Gangi, il borgo dove la storia diventa arte: il Sistema Museale che racconta l’identità delle Madonie
Nel cuore delle Madonie, dove le case in pietra sembrano arrampicarsi l’una sull’altra e il tempo scorre con la lentezza dei borghi antichi, Gangi non è soltanto una cartolina panoramica: è un luogo di cultura viva, un laboratorio permanente di storia, arte e identità. Visitare questo borgo significa immergersi in un Sistema Museale d’avanguardia, capace di trasformare nobili palazzi ottocenteschi in moderni centri del sapere.
Il cuore culturale: Palazzo Sgadari
Il fulcro dell’offerta museale è Palazzo Sgadari, situato in Corso Giuseppe Fedele Vitale, oggi vero polo culturale cittadino. Il palazzo ospita quattro aree espositive visitabili con un unico biglietto:
- Museo Archeologico “Santi Naselli” — reperti dagli scavi di Monte Alburchia e Gangi Vecchio, dalla preistoria all’ellenistico-romano. Una nuova sezione innovativa arricchisce il percorso didattico.
- Pinacoteca “Gianbecchina” — opere donate dal maestro Gianbecchina, che raccontano la vita contadina e i paesaggi siciliani.
- Museo delle Armi – Collezione Giuseppe Franco — armi bianche e da fuoco di diverse epoche.
- Museo Etnoantropologico — attrezzi della civiltà contadina, con particolare attenzione al ciclo del pane e alla pastorizia.
Nuovi poli museali e tesori nascosti
Negli ultimi anni il sistema museale si è ampliato con nuovi spazi di grande fascino:
- Polo Museale della Chiesa Madre — ospita il celebre Giudizio Universale di Giuseppe Salerno, detto lo Zoppo di Gangi, una delle tele più grandi d’Italia.
- Museo della Morte – Cripta delle Mummie — sotto la Chiesa Madre, circa 100 sacerdoti mummificati tra XVIII e XIX secolo, molti con maschere mortuarie in cera.
- Casa dei Vecchi Ricordi — museo privato del collezionista Luciano Ienna con oltre mille oggetti della tradizione popolare, dai giocattoli d’epoca agli stampi per ostie sacre.
- Progetto “Casa delle Farfalle” — l’ex carcere diventerà un museo ambientale e bioparco, grazie a un importante intervento di riqualificazione.
Gangi nella Rete dei Musei Comunali della Sicilia
Gli spazi museali del borgo sono oggi parte della Rete dei Musei Comunali della Sicilia, progetto promosso da ANCI Sicilia che conta 102 comuni e 235 musei. Un riconoscimento che inserisce Gangi in un circuito regionale di valorizzazione e promozione culturale.
Il sindaco Ferrarello: «Una scelta strategica per il futuro del borgo»
Il sindaco Giuseppe Ferrarello sottolinea l’importanza dell’ingresso nella Rete: «Non è una semplice adesione formale, ma un moltiplicatore di opportunità.
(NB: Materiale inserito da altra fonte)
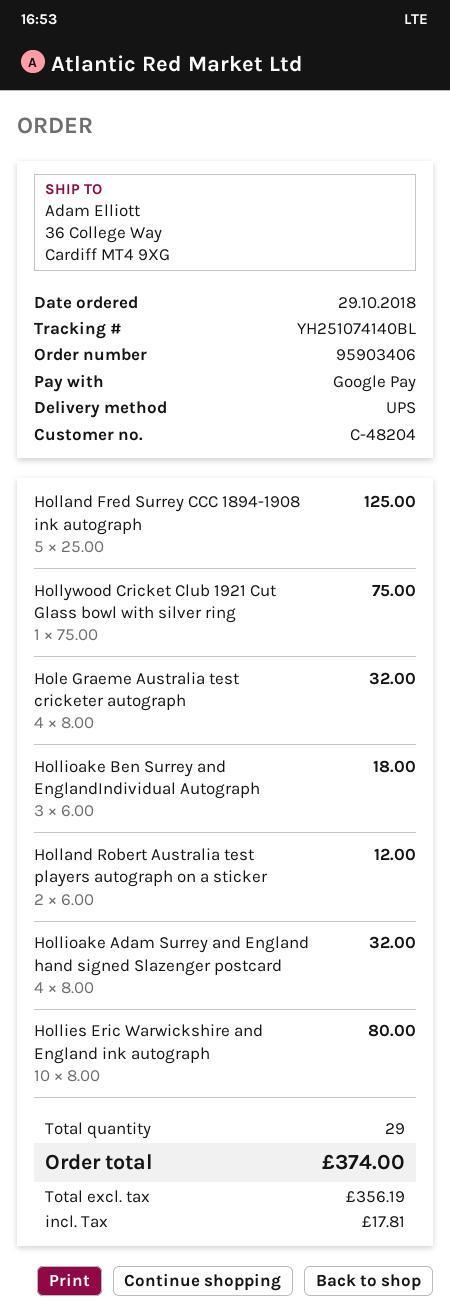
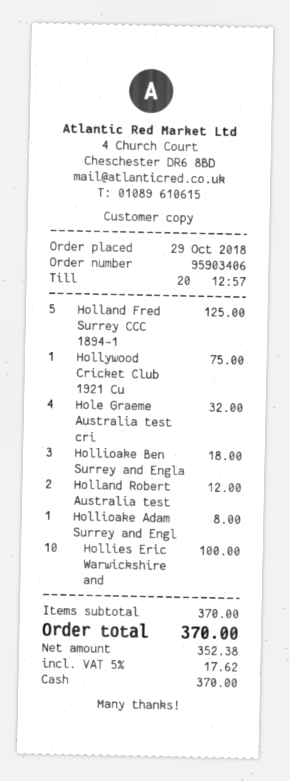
payment method: Google Pay -> cash
Hollioake Adam Surrey and England hand signed Slazenger postcard: 4 for 32.00 -> 1 for 8.00
Hollies Eric Warwickshire and England ink autograph: 10 for 80.00 -> 10 for 100.00
net: 356.19 -> 352.38
tax: 17.81 -> 17.62
total: 374.00 -> 370.00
La Rete trasforma il museo da contenitore di oggetti a motore di sviluppo economico e culturale per il nostro paese, eletto Borgo più Bello d’Italia 2014».
Ferrarello evidenzia il valore strategico della scelta: «Valorizzare il nostro immenso patrimonio storico e artistico e inserirlo in un sistema regionale significa generare visibilità, collaborazioni e nuovi flussi turistici. Collocare i nostri tesori in un circuito strutturato permette di intercettare visitatori che spesso privilegiano le grandi mete, offrendo ai piccoli centri la possibilità di essere scoperti e apprezzati».
Un borgo che vive di cultura
Gangi si conferma così un gioiello culturale delle Madonie, capace di unire storia, arte, tradizione e innovazione. Un borgo che non conserva soltanto il passato, ma lo trasforma in un’esperienza viva, condivisa e contemporanea.